Je me fige. La voix est proche, trop proche, et imprégnée d'une autorité douce - Theodore, mon garde.
"De quoi tu fuis ?" demande-t-il, entrant dans la lumière de la lune.
Je plonge mon regard dans le sien, recherchant un indice, une idée de ses intentions. Tout ce que je trouve, c'est un mélange étrange de tristesse et de compréhension, comme s'il en avait trop vu et comprenait encore plus.
"Je pourrais te poser la même question," riposté-je, ma voix remplie de désespoir, espérant ne pas trahir mes intentions. Mais il voit clair en moi.
"Tes actions ce soir pourraient te mener sur un chemin sans fins heureuses," avertit-il, secouant sa tête. "Cela impactera non seulement ta vie, mais celle de toute la meute, Gianna."
"Peut-être que c'est mieux qu'une vie sans choix," rétorque-je, ma voix chargée d'émotion.
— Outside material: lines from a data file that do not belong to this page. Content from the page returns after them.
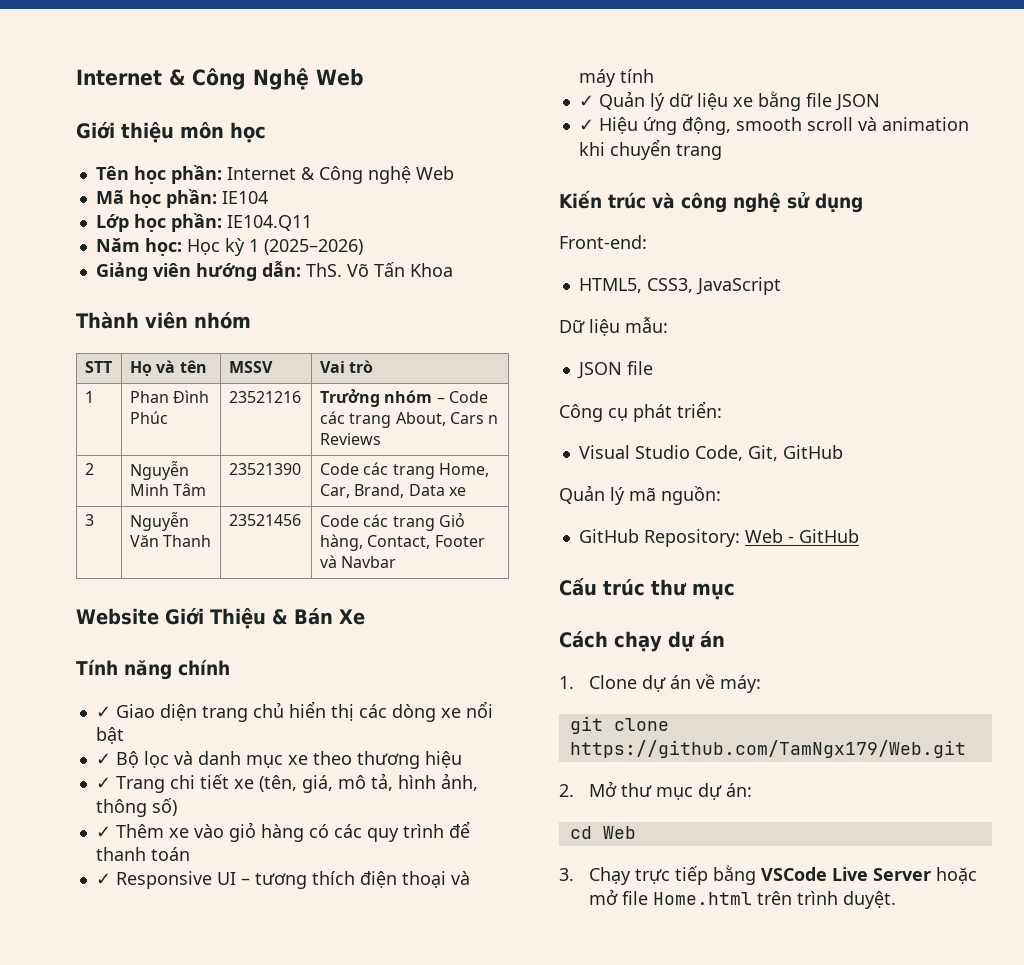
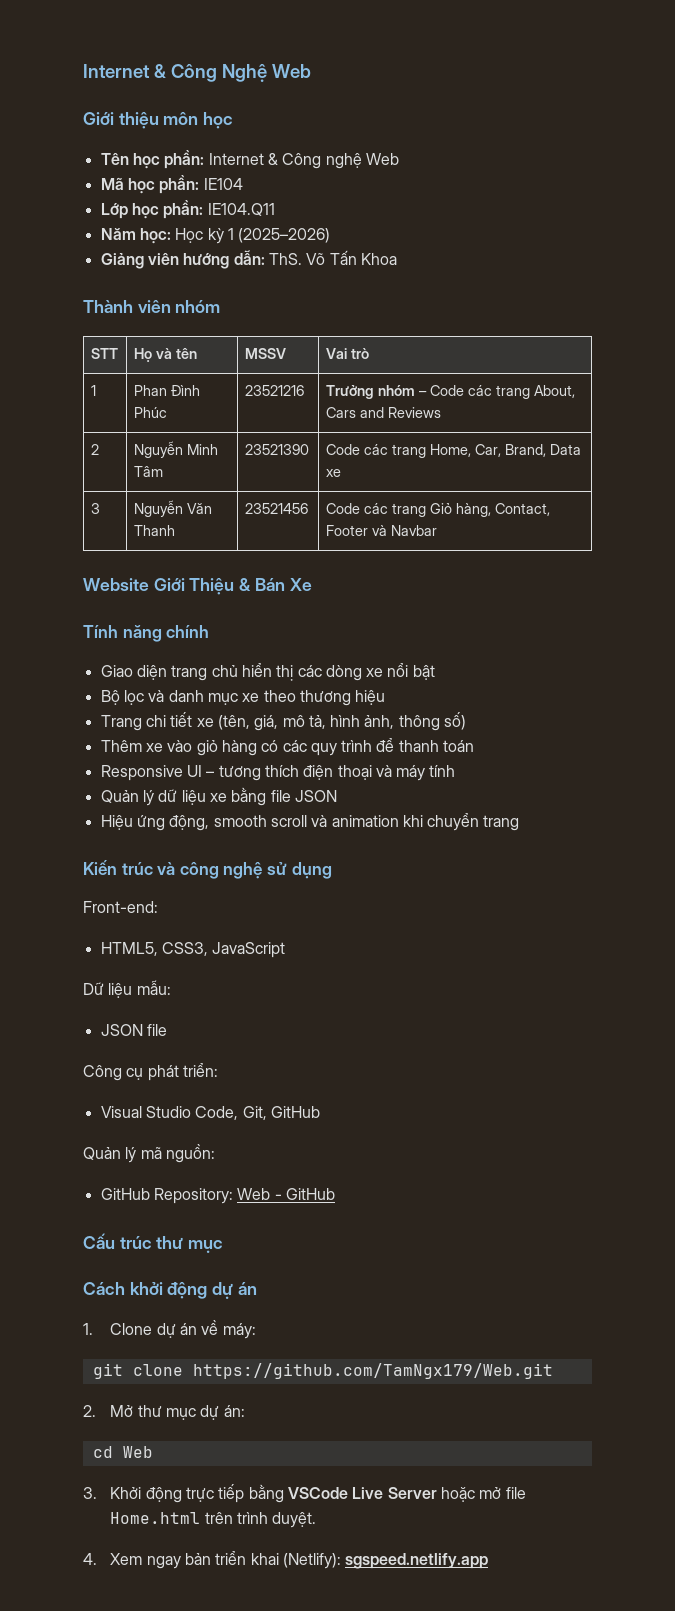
- 1 | Phan Đình Phúc | 23521216 | Trưởng nhóm – Code các trang About, Cars n Reviews
+ 1 | Phan Đình Phúc | 23521216 | Trưởng nhóm – Code các trang About, Cars and Reviews
- ✓ Giao diện trang chủ hiển thị các dòng xe nổi bật
+ Giao diện trang chủ hiển thị các dòng xe nổi bật
- ✓ Bộ lọc và danh mục xe theo thương hiệu
+ Bộ lọc và danh mục xe theo thương hiệu
- ✓ Trang chi tiết xe (tên, giá, mô tả, hình ảnh, thông số)
+ Trang chi tiết xe (tên, giá, mô tả, hình ảnh, thông số)
- ✓ Thêm xe vào giỏ hàng có các quy trình để thanh toán
+ Thêm xe vào giỏ hàng có các quy trình để thanh toán
- ✓ Responsive UI – tương thích điện thoại và máy tính
+ Responsive UI – tương thích điện thoại và máy tính
- ✓ Quản lý dữ liệu xe bằng file JSON
+ Quản lý dữ liệu xe bằng file JSON
- ✓ Hiệu ứng động, smooth scroll và animation khi chuyển trang
+ Hiệu ứng động, smooth scroll và animation khi chuyển trang
- Cách chạy dự án
+ Cách khởi động dự án
- 3. Chạy trực tiếp bằng VSCode Live Server hoặc mở file Home.html trên trình duyệt.
+ 3. Khởi động trực tiếp bằng VSCode Live Server hoặc mở file Home.html trên trình duyệt.
+ 4. Xem ngay bản triển khai (Netlify): sgspeed.netlify.app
Pendant une seconde, quelque chose scintille dans ses yeux, mais ensuite, c'est fini. "Mon père n'a besoin de moi que pour être la femme de cet homme qui tue sans remords. Tout ça m'a montré son vrai visage."
Théodore soupire, reculant dans l'ombre. "Je ne peux pas t'arrêter, mais rappelle-toi, défier ton Alpha est une entreprise risquée."
Ses mots flottent dans l'air alors qu'il se tourne, se fondant dans l'obscurité aussi silencieusement qu'il est venu. Je reste là, debout, mon cœur battant dans ma poitrine, mon esprit galopant à mille à l'heure.
Pourquoi m'a-t-il laissé partir? Quel est son objectif ici? Mais je n'ai pas le temps d'y penser, il faut que je me dépêche!
Enfin, j'atteins la lisière de la forêt, me plongeant dans l'étreinte verte de la forêt. La canopée absorbe la lumière de la lune, mais l'instinct de ma louve me guide à travers les buissons emmêlés. Mes pas sont étouffés par la terre humide alors que je m'enfonce plus profondément dans le labyrinthe des arbres géants et des feuillages épais.
Je me retourne une seule fois pour regarder en arrière, mes yeux trouvant la silhouette lointaine du manoir de la meute. Un seul hurlement remplit l'air, un aria émotionnelle qui parle d'adieux et de nouveaux départs. Avec cela, je me tourne et accélère le pas, mon corps submergé par un mélange d'adrénaline et de peur, et peut-être, un brin d'espoir.
Je ne suis plus un pion dans le jeu de quelqu'un d'autre. Quoi qu'il m'attende—capture, liberté, ou autre chose—je suis prête à l'affronter. Mon évasion n'aura peut-être pas la fin de conte de fées dont je rêvais, mais au moins, c'est une histoire que j'ai écrite moi-même.